++++ Data for processing ++++

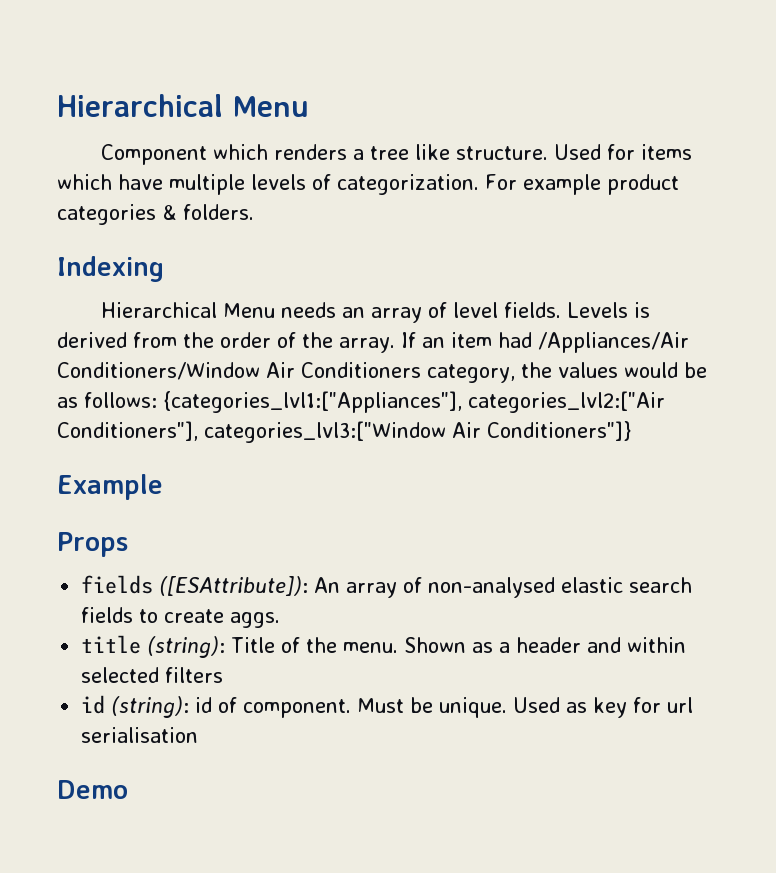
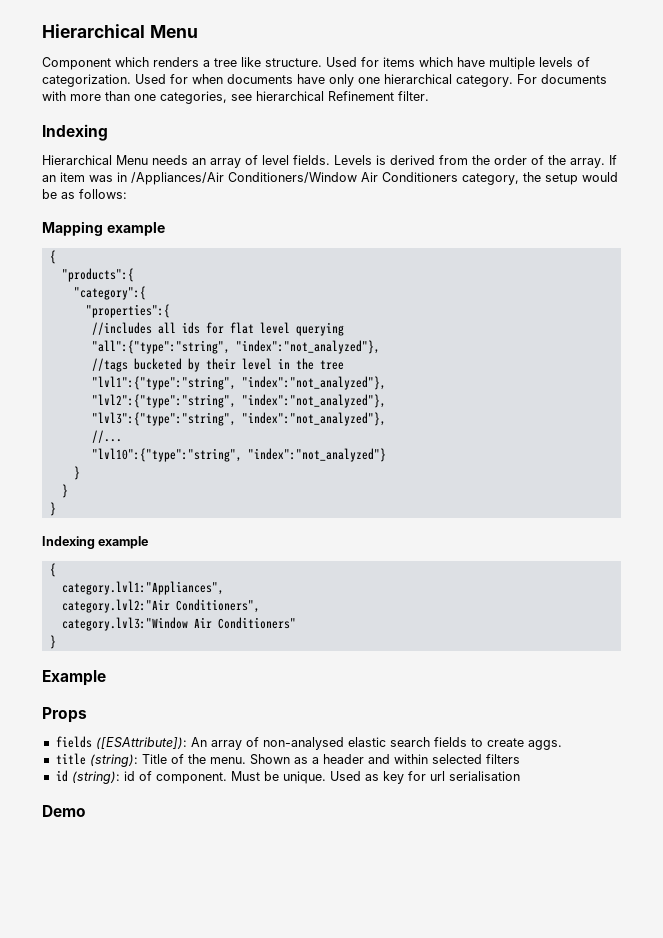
- For example product categories & folders.
+ Used for when documents have only one hierarchical category. For documents with more than one categories, see hierarchical Refinement filter.
- If an item had /Appliances/Air Conditioners/Window Air Conditioners category, the values would be as follows: {categories_lvl1:["Appliances"], categories_lvl2:["Air Conditioners"], categories_lvl3:["Window Air Conditioners"]}
+ If an item was in /Appliances/Air Conditioners/Window Air Conditioners category, the setup would be as follows:
+ Mapping example
+ {
+ "products":{
+ "category":{
+ "properties":{
+ //includes all ids for flat level querying
+ "all":{"type":"string", "index":"not_analyzed"},
+ //tags bucketed by their level in the tree
+ "lvl1":{"type":"string", "index":"not_analyzed"},
+ "lvl2":{"type":"string", "index":"not_analyzed"},
+ "lvl3":{"type":"string", "index":"not_analyzed"},
+ //...
+ "lvl10":{"type":"string", "index":"not_analyzed"}
+ }
+ }
+ }
+ Indexing example
+ {
+ category.lvl1:"Appliances",
+ category.lvl2:"Air Conditioners",
+ category.lvl3:"Window Air Conditioners"
+ }

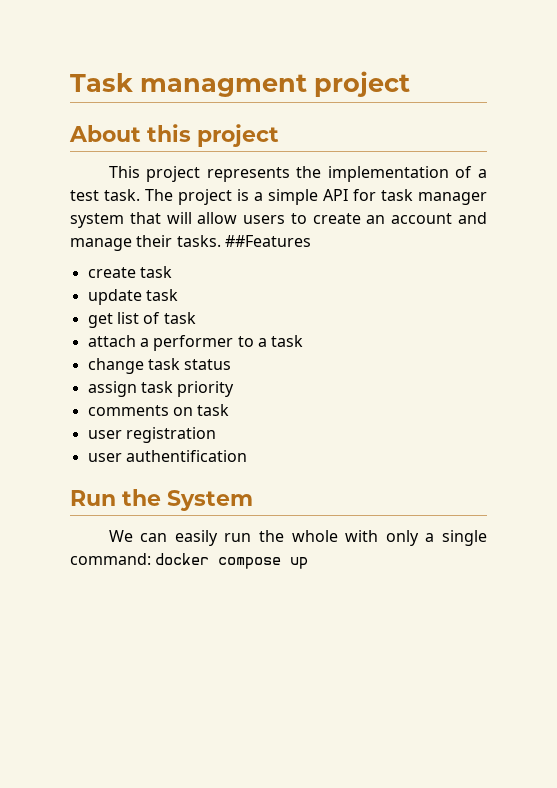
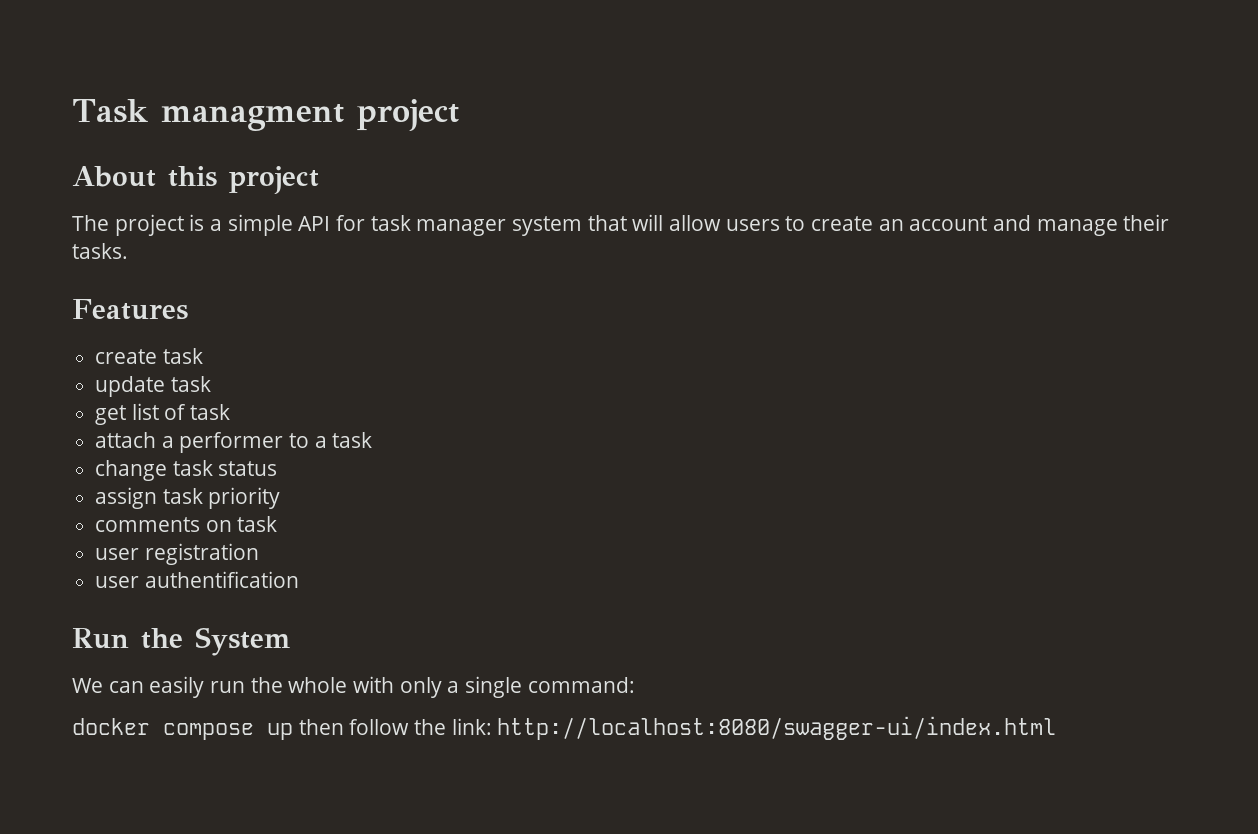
- This project represents the implementation of a test task. The project is a simple API for task manager system that will allow users to create an account and manage their tasks. ##Features
+ The project is a simple API for task manager system that will allow users to create an account and manage their tasks.
+ Features
- We can easily run the whole with only a single command: docker compose up
+ We can easily run the whole with only a single command:
+ docker compose up then follow the link: http://localhost:8080/swagger-ui/index.html

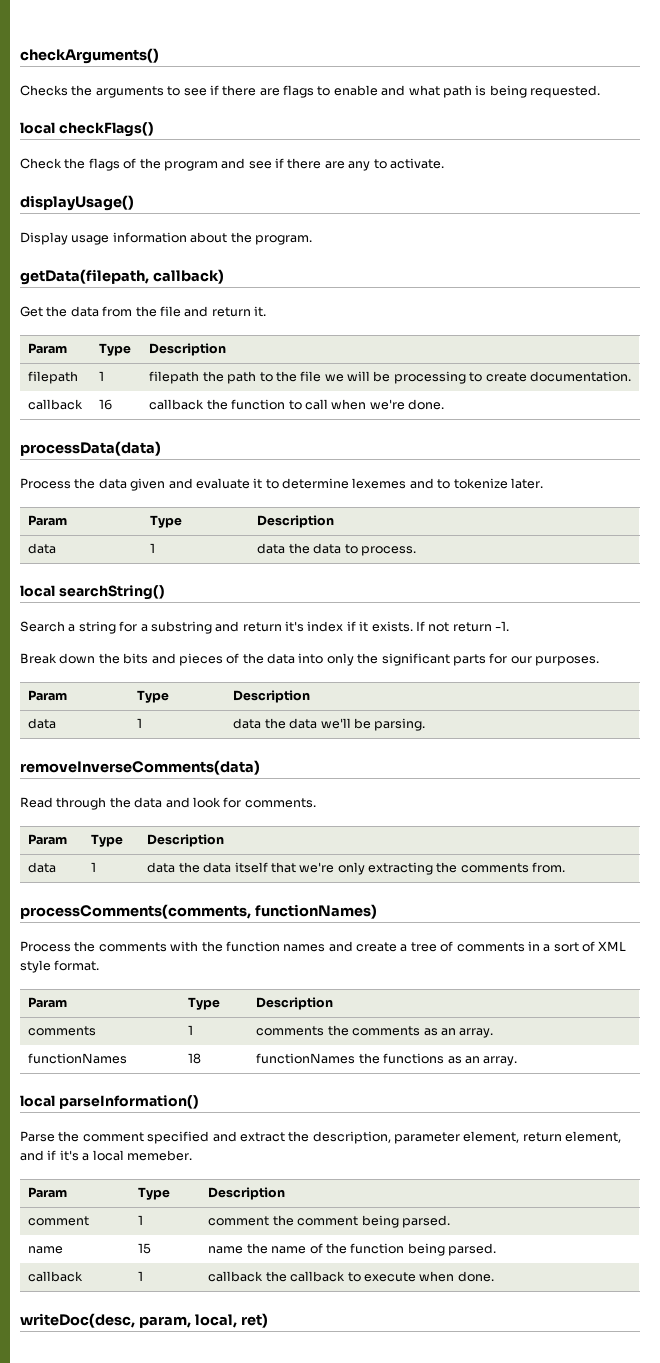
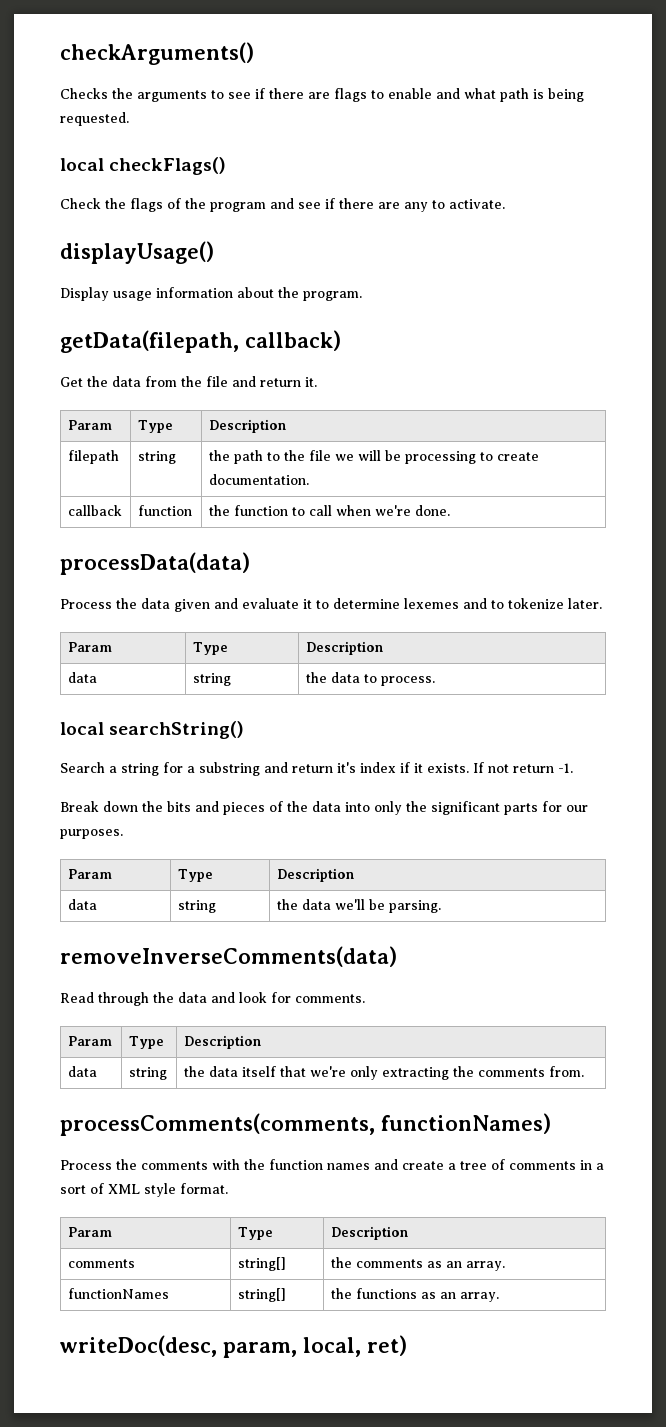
- filepath | 1 | filepath the path to the file we will be processing to create documentation.
+ filepath | string | the path to the file we will be processing to create documentation.
- callback | 16 | callback the function to call when we're done.
+ callback | function | the function to call when we're done.
- data | 1 | data the data to process.
+ data | string | the data to process.
- data | 1 | data the data we'll be parsing.
+ data | string | the data we'll be parsing.
- data | 1 | data the data itself that we're only extracting the comments from.
+ data | string | the data itself that we're only extracting the comments from.
- comments | 1 | comments the comments as an array.
+ comments | string[] | the comments as an array.
- functionNames | 18 | functionNames the functions as an array.
+ functionNames | string[] | the functions as an array.
- local parseInformation()
- Parse the comment specified and extract the description, parameter element, return element, and if it's a local memeber.
- Param | Type | Description
- comment | 1 | comment the comment being parsed.
- name | 15 | name the name of the function being parsed.
- callback | 1 | callback the callback to execute when done.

++++

### Assignment
Without the images, print all of the lines above exactly.

### Solution for this exercise
- For example product categories & folders.
+ Used for when documents have only one hierarchical category. For documents with more than one categories, see hierarchical Refinement filter.
- If an item had /Appliances/Air Conditioners/Window Air Conditioners category, the values would be as follows: {categories_lvl1:["Appliances"], categories_lvl2:["Air Conditioners"], categories_lvl3:["Window Air Conditioners"]}
+ If an item was in /Appliances/Air Conditioners/Window Air Conditioners category, the setup would be as follows:
+ Mapping example
+ {
+ "products":{
+ "category":{
+ "properties":{
+ //includes all ids for flat level querying
+ "all":{"type":"string", "index":"not_analyzed"},
+ //tags bucketed by their level in the tree
+ "lvl1":{"type":"string", "index":"not_analyzed"},
+ "lvl2":{"type":"string", "index":"not_analyzed"},
+ "lvl3":{"type":"string", "index":"not_analyzed"},
+ //...
+ "lvl10":{"type":"string", "index":"not_analyzed"}
+ }
+ }
+ }
+ Indexing example
+ {
+ category.lvl1:"Appliances",
+ category.lvl2:"Air Conditioners",
+ category.lvl3:"Window Air Conditioners"
+ }

- This project represents the implementation of a test task. The project is a simple API for task manager system that will allow users to create an account and manage their tasks. ##Features
+ The project is a simple API for task manager system that will allow users to create an account and manage their tasks.
+ Features
- We can easily run the whole with only a single command: docker compose up
+ We can easily run the whole with only a single command:
+ docker compose up then follow the link: http://localhost:8080/swagger-ui/index.html

- filepath | 1 | filepath the path to the file we will be processing to create documentation.
+ filepath | string | the path to the file we will be processing to create documentation.
- callback | 16 | callback the function to call when we're done.
+ callback | function | the function to call when we're done.
- data | 1 | data the data to process.
+ data | string | the data to process.
- data | 1 | data the data we'll be parsing.
+ data | string | the data we'll be parsing.
- data | 1 | data the data itself that we're only extracting the comments from.
+ data | string | the data itself that we're only extracting the comments from.
- comments | 1 | comments the comments as an array.
+ comments | string[] | the comments as an array.
- functionNames | 18 | functionNames the functions as an array.
+ functionNames | string[] | the functions as an array.
- local parseInformation()
- Parse the comment specified and extract the description, parameter element, return element, and if it's a local memeber.
- Param | Type | Description
- comment | 1 | comment the comment being parsed.
- name | 15 | name the name of the function being parsed.
- callback | 1 | callback the callback to execute when done.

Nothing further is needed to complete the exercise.